Dalam
memandang dinamika kekuasaan yang diterapkan pada sistem anarki, realisme
struktural dapat dibedakan menjadi dua kubu. Kubu yang pertama, dipelopori oleh
Kenneth Waltz, berpendapat bahwa Negara seharusnya memaksimalkan keamanan.
Menurut Waltz, kekuasaan adalah cara menuju berakhirnya keamanan. Dalam sebuah
paragraf yang signifikan, Waltz menulis, “karena kekuasaan merupakan alat
bermanfaat yang paling memungkinkan, negarawan yang rasional akan berusaha
untuk memiliki kekuasaan dalam jumlah yang tepat.” Ia menambahkan,
"dalam situasi penting, bagaimanapun, perhatian utama negara-negara bukan
terhadap kekuasaan, melainkan terhadap keamanan". Waltz berpendapat bahwa
maksimalisasi kekuasaan sering terbukti menjadi sub-optimal karena hal itu
memicu terjadinya koalisi yang tidak seimbang diantara negara-negara di dunia.
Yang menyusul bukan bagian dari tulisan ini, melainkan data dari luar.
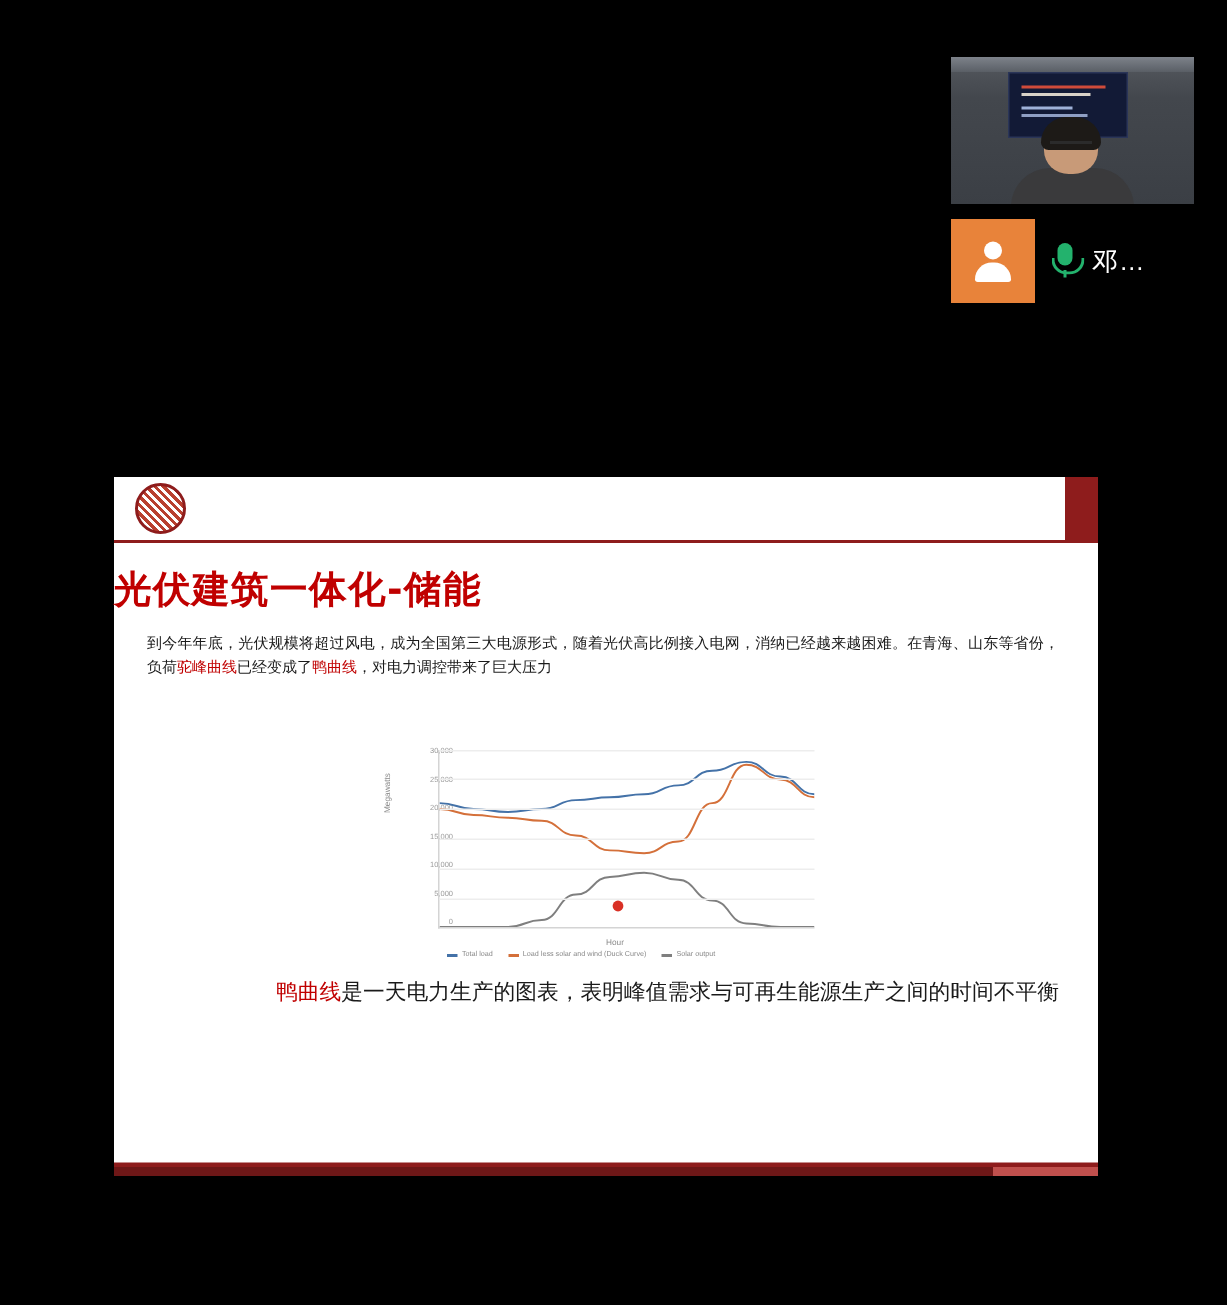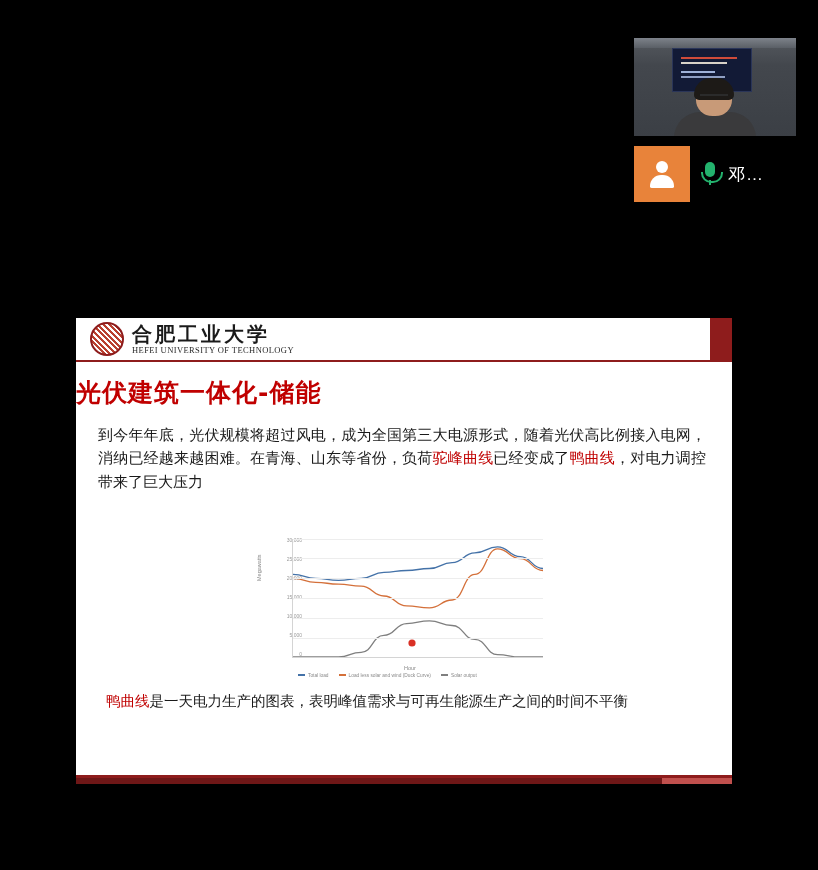"合肥工业大学" div.logo-text { html: <div> <div>合肥工业大学</div> <div>HEFEI UNIVERSITY OF TECHNOLOGY</div> </div> -> none }
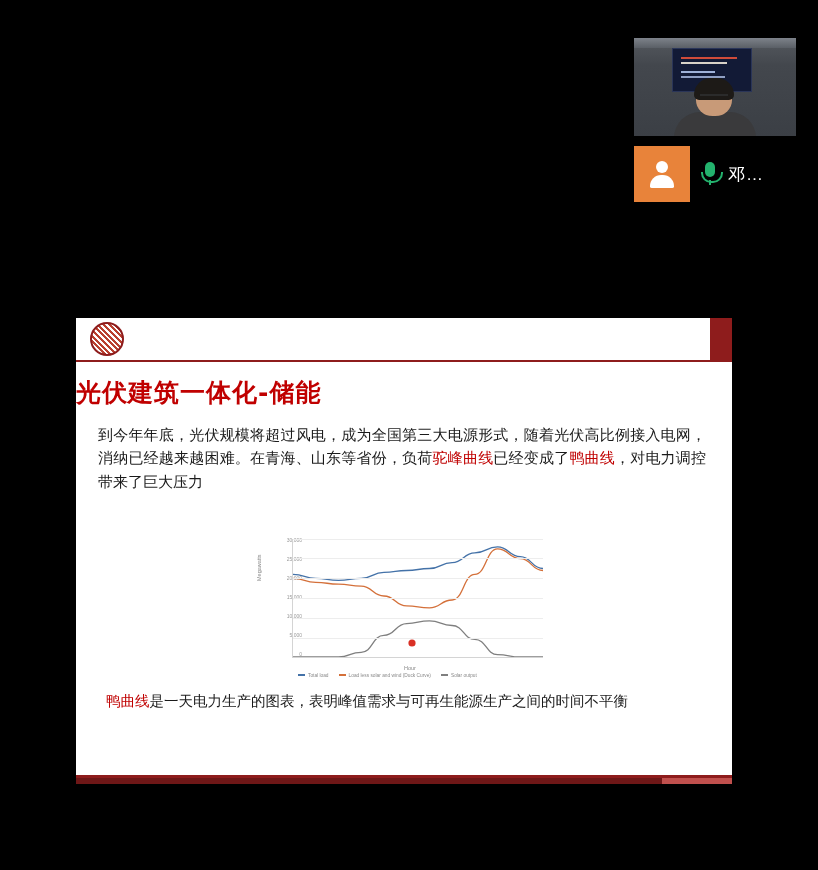"到今年年底，光伏规模将超过风电，成为全国第三大电源形式，随着光伏高比例接入电网，" .slide-body { font-family: Liberation Sans, sans-serif -> Liberation Mono, monospace; font-size: 15px -> 10px }
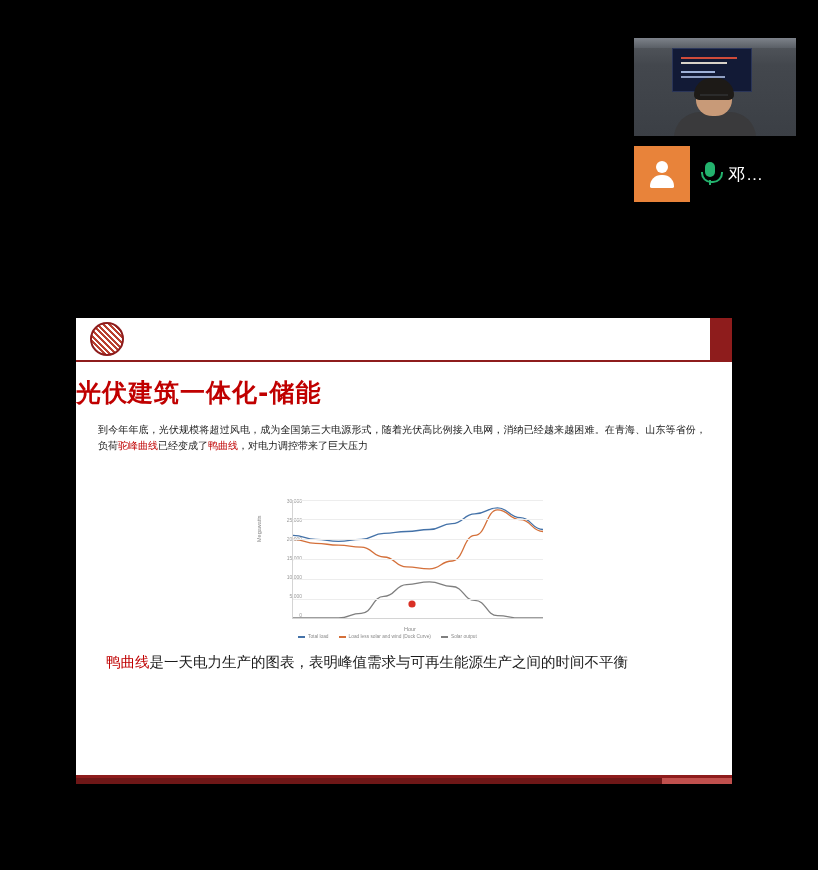"鸭曲线是一天电力生产的图表，表明峰值需求与可再生能源生产之间的时间不平衡" .slide-footnote { text-align: none -> right }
Pendapat ini yang kemudian dikenal dengan realisme defensive (defensive
realism) (Baylis, 2013: 105).
Argumen
yang berbeda diajukan oleh John Mearsheimer, melalui teorinya yang dikenal
dengan realisme
ofensif (offensive realism). Struktur sistem internasional memaksa
negara untuk memaksimalkan posisi kekuatan relatif mereka. Di bawah anarki, ia
setuju bahwa self-help adalah
prinsip dasar dari tindakan negara, namun Mearsheimer berpendapat bahwa
negara-negara tidak pernah bisa yakin tentang maksud dari negara-negara lain.
Akibatnya, ia menyimpulkan bahwa semua negara terus mencari peluang untuk
mendapatkan kekuasaan dengan mengorbankan negara-negara lain. Posisi yang ideal
memang, meskipun hal yang Mearsheimer usulkan itu hampir tidak mungkin untuk
diraih, yaitu untuk menjadi hegemon global sistem internasional. Namun karena
hegemoni global tidak mungkin, ia menyimpulkan bahwa dunia dikutuk untuk
menjadi tempat kompetisi kekuatan besar yang berlangsung secara terus-menerus
(Baylis, 2013: 106).
Referensi:
Baylis, John, Steve Smith, dan Patricia Owens. 2013. The Globalization of World Politics, Sixth
Edition. Oxford: Oxford University Press.